Your objective: In the entries below, spot each line with the word "fabrow" and copy it.

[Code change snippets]
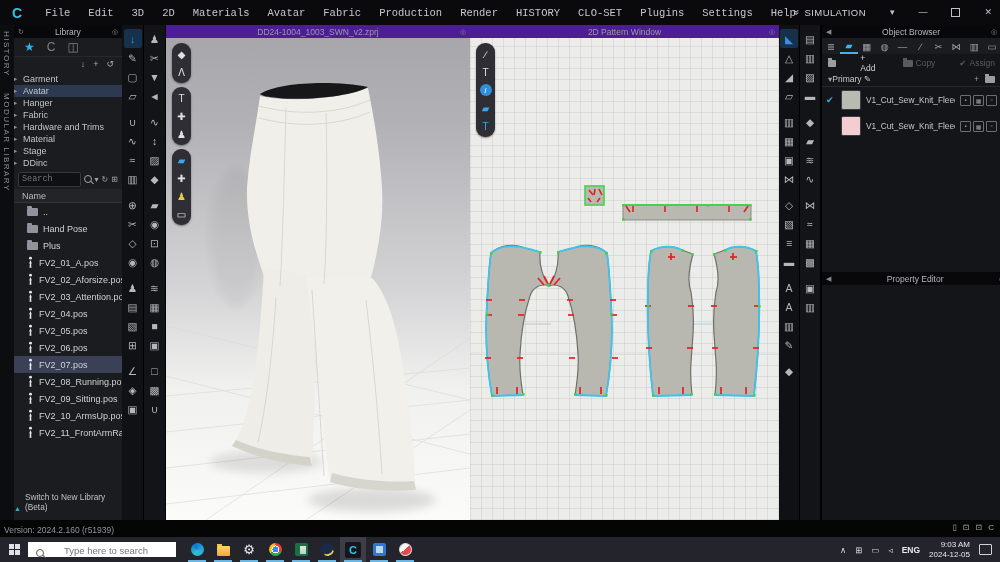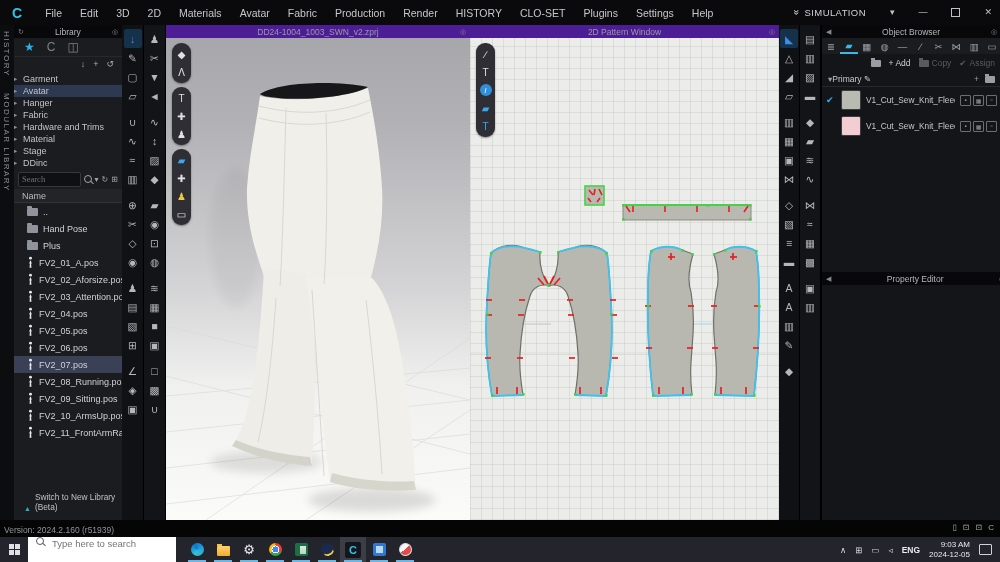--- a/index.html
+++ b/index.html
@@ -1,20 +1,20 @@
 <!DOCTYPE html>
 <html><head>
 <meta charset="utf-8">
 <style>
   html,body{margin:0;padding:0;background:#000;}
   .app{position:relative;width:1000px;height:562px;background:#050506;font-family:"Liberation Sans",sans-serif;overflow:hidden;-webkit-font-smoothing:antialiased;}
   
   .menubar{position:absolute;left:0;top:0;width:1000px;height:25px;background:#0a0a0c;display:flex;align-items:center;border-bottom:1px solid #000;}
   .logo{color:#2ec6e8;font-weight:bold;font-size:14px;margin:0 14px 0 12px;}
-  .menuitem{color:#c6c7cb;font-size:10.5px;padding:0 9px;cursor:default;}
+  .menuitem{color:#c6c7cb;font-size:10.5px;padding:0 9px;cursor:default;font-family:Liberation Mono, monospace;}
   .menu-right{position:absolute;right:8px;top:0;height:25px;display:flex;align-items:center;gap:24px;}
   .sim{display:flex;align-items:center;gap:5px;color:#d2d3d7;font-size:9.5px;letter-spacing:.4px;}
   .chev2{display:inline-block;transform:rotate(90deg);font-size:10px;color:#cfd0d4;}
   .winbtn{color:#c0c1c6;font-size:9px;line-height:1;}
   .maxbox{display:inline-block;width:7px;height:7px;border:1px solid #c0c1c6;}
   
   .leftrail{position:absolute;left:0;top:25px;width:14px;height:495px;background:#0c0d0f;}
   .vtext{position:absolute;left:2px;writing-mode:vertical-rl;font-size:8px;letter-spacing:1.5px;color:#8d8f96;}
   
   .library{position:absolute;left:14px;top:25px;width:108px;height:495px;background:#1a1c20;border-right:1px solid #000;font-size:9px;color:#c2c4c8;}
@@ -22,34 +22,34 @@
   .pin{color:#84878e;font-size:7px;}
   .libtabs{height:18px;display:flex;align-items:center;gap:12px;padding-left:10px;border-bottom:1px solid #26282c;}
   .libtab{font-size:12px;color:#7d8087;}
   .libtab.star{color:#2bb3e8;}
   .libactions{height:14px;display:flex;align-items:center;justify-content:flex-end;gap:8px;padding-right:8px;color:#a8abb2;font-size:9px;}
   .tree{padding-top:2px;}
   .trow{height:12px;display:flex;align-items:center;gap:3px;}
   .trow .arr{width:6px;font-size:6.5px;color:#8b8e95;}
   .trow.sel{background:#2c3950;}
   .searchrow{height:20px;display:flex;align-items:center;gap:3px;padding:0 4px;}
-  .searchbox{flex:1;height:13px;background:#0f1013;border:1px solid #35383e;border-radius:2px;color:#8d9097;font-size:8.5px;padding:0 3px;font-family:Liberation Serif, serif;min-width:0;}
+  .searchbox{flex:1;height:13px;background:#0f1013;border:1px solid #35383e;border-radius:2px;color:#8d9097;font-size:8.5px;padding:0 3px;font-family:Liberation Mono, monospace;min-width:0;}
   .mag{width:6px;height:6px;border:1.2px solid #a0a3aa;border-radius:50%;position:relative;flex:none;}
   .mag::after{content:"";position:absolute;width:4px;height:1.2px;background:#a0a3aa;transform:rotate(45deg);right:-3px;bottom:-1px;}
   .sico{color:#a0a3aa;font-size:8px;flex:none;}
   .namehead{height:13px;background:#222428;border-bottom:1px solid #333;display:flex;align-items:center;padding-left:8px;color:#b8bac0;}
   .plist{height:242px;overflow:hidden;}
   .prow{height:17px;display:flex;align-items:center;gap:5px;padding-left:13px;}
   .prow.sel{background:#3a4156;}
   .fico{display:none;width:11px;height:8px;background:#8f949c;border-radius:1px;position:relative;flex:none;}
   .fico::before{content:"";position:absolute;top:-2px;left:0;width:5px;height:2px;background:#8f949c;border-radius:1px 1px 0 0;}
   .prow.folder .fico{display:block;}
   .pico{flex:none;}
   .plabel{font-size:9px;color:#d0d2d6;white-space:nowrap;}
-  .libfoot{position:absolute;left:0;bottom:8px;width:100%;display:flex;align-items:flex-end;gap:4px;padding-left:10px;font-size:8.3px;color:#c0c2c6;}
+  .libfoot{position:absolute;left:0;bottom:8px;width:100%;display:flex;align-items:flex-end;gap:4px;font-size:8.3px;color:#c0c2c6;}
   .tri{color:#2fb3ba;font-size:7px;}
   
   .toolcol{position:absolute;top:25px;height:495px;width:22px;background:#101114;border-right:1px solid #000;display:flex;flex-direction:column;align-items:center;padding-top:4px;box-sizing:border-box;}
   .toolcol.alt{background:#131418;}
   .ticon{width:18px;height:19px;display:flex;align-items:center;justify-content:center;color:#b4b8be;font-size:10.5px;flex:none;border-radius:2px;}
   .ticon.sel{background:#16324a;color:#3b8de8;}
   .ticon.gap{margin-top:7px;}
   
   .vp{position:absolute;top:25px;height:495px;}
   .vptitle{height:13px;background:#4c1d95;display:flex;align-items:center;justify-content:center;color:#9a9ca2;font-size:8.5px;position:relative;}
@@ -65,21 +65,21 @@
   .fbtn{width:15px;height:16px;display:flex;align-items:center;justify-content:center;color:#e0e1e4;font-size:10px;}
   .fbtn.blue{color:#3aa8f0;}
   .fbtn.yellow{color:#e8c84a;}
   .fbtn.info{color:#fff;background:#2f8fd8;border-radius:50%;width:12px;height:12px;font-size:8px;margin:2px auto;font-style:italic;}
   
   .rightpanel{position:absolute;left:821px;top:25px;width:179px;height:495px;background:#141518;border-left:1px solid #000;}
   .obtabs{height:16px;background:#1a1c20;display:flex;align-items:center;}
   .obtab{flex:1;text-align:center;color:#9ea1a8;font-size:9.5px;height:100%;display:flex;align-items:center;justify-content:center;box-sizing:border-box;}
   .obtab.active{color:#3fb6ea;border-bottom:2px solid #3fb6ea;}
   .obactions{height:18px;display:flex;align-items:center;gap:8px;padding:0 6px;justify-content:flex-end;font-size:8.5px;}
-  .obact{color:#d0d2d6;display:flex;gap:3px;align-items:center;}
+  .obact{color:#d0d2d6;display:flex;gap:3px;align-items:center;margin-left:16px;}
   .obact.dis{color:#565a61;}
   .foldico{width:10px;height:7px;background:#9a9da4;border-radius:1px;position:relative;display:inline-block;}
   .foldico::before{content:"";position:absolute;top:-2px;left:0;width:4px;height:2px;background:#9a9da4;}
   .foldico.dim{background:#565a61;}
   .foldico.dim::before{background:#565a61;}
   .primaryrow{height:14px;display:flex;align-items:center;padding:0 6px;color:#9a9da4;font-size:8.5px;border-bottom:1px solid #26282c;}
   .primaryrow .mid{flex:1;text-align:left;color:#c8cace;}
   .fabrow{height:26px;display:flex;align-items:center;gap:5px;padding:0 4px;}
   .fcheck{width:10px;color:#2fb3e8;font-size:9px;visibility:hidden;}
   .fabrow.checked .fcheck{visibility:visible;}
@@ -91,21 +91,21 @@
   .arrL{color:#84878e;font-size:7px;}
   
   .bottomstrip{position:absolute;left:0;top:520px;width:1000px;height:17px;background:#050506;color:#93959b;font-size:8.5px;}
   .version{position:absolute;left:4px;top:5px;}
   .statusicons{position:absolute;right:6px;top:3px;display:flex;gap:6px;color:#a8abb0;font-size:8px;}
   
   .taskbar{position:absolute;left:0;top:537px;width:1000px;height:25px;background:#23242c;display:flex;align-items:center;}
   .startbtn{width:28px;height:25px;display:flex;align-items:center;justify-content:center;}
   .winlogo{width:11px;height:11px;display:grid;grid-template-columns:5px 5px;grid-template-rows:5px 5px;gap:1px;}
   .winlogo span{background:#dfe1e6;}
-  .tbsearch{width:148px;height:25px;background:#fff;display:flex;align-items:flex-start;gap:6px;padding:0 8px;box-sizing:border-box;}
+  .tbsearch{width:148px;height:15px;background:#fff;display:flex;align-items:flex-end;gap:18px;padding:0 8px;box-sizing:border-box;}
   .tbsearch .mag{border-color:#5a5a60;}
   .tbsearch .mag::after{background:#5a5a60;}
   .tbsearch input{border:0;outline:none;flex:1;font-size:9.5px;color:#5a5a60;font-family:"Liberation Sans",sans-serif;min-width:0;}
   .tbapps{display:flex;margin-left:8px;height:25px;}
   .tbapp{width:26px;height:25px;position:relative;display:flex;align-items:center;justify-content:center;}
   .tbapp.active{background:#3c3d47;}
   .runline{position:absolute;bottom:0;left:4px;width:18px;height:2px;background:#6bb7e4;}
   .appico{width:13px;height:13px;display:block;}
   .edge .appico{border-radius:50%;background:conic-gradient(from 210deg,#35c1cf,#0b78d1,#2aa7d8,#35c1cf);}
   .explorer .appico{height:10px;margin-top:2px;background:linear-gradient(#ffd45e,#f0a93c);border-radius:1px;position:relative;}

Exercise output:
   .fabrow{height:26px;display:flex;align-items:center;gap:5px;padding:0 4px;}
   .fabrow.checked .fcheck{visibility:visible;}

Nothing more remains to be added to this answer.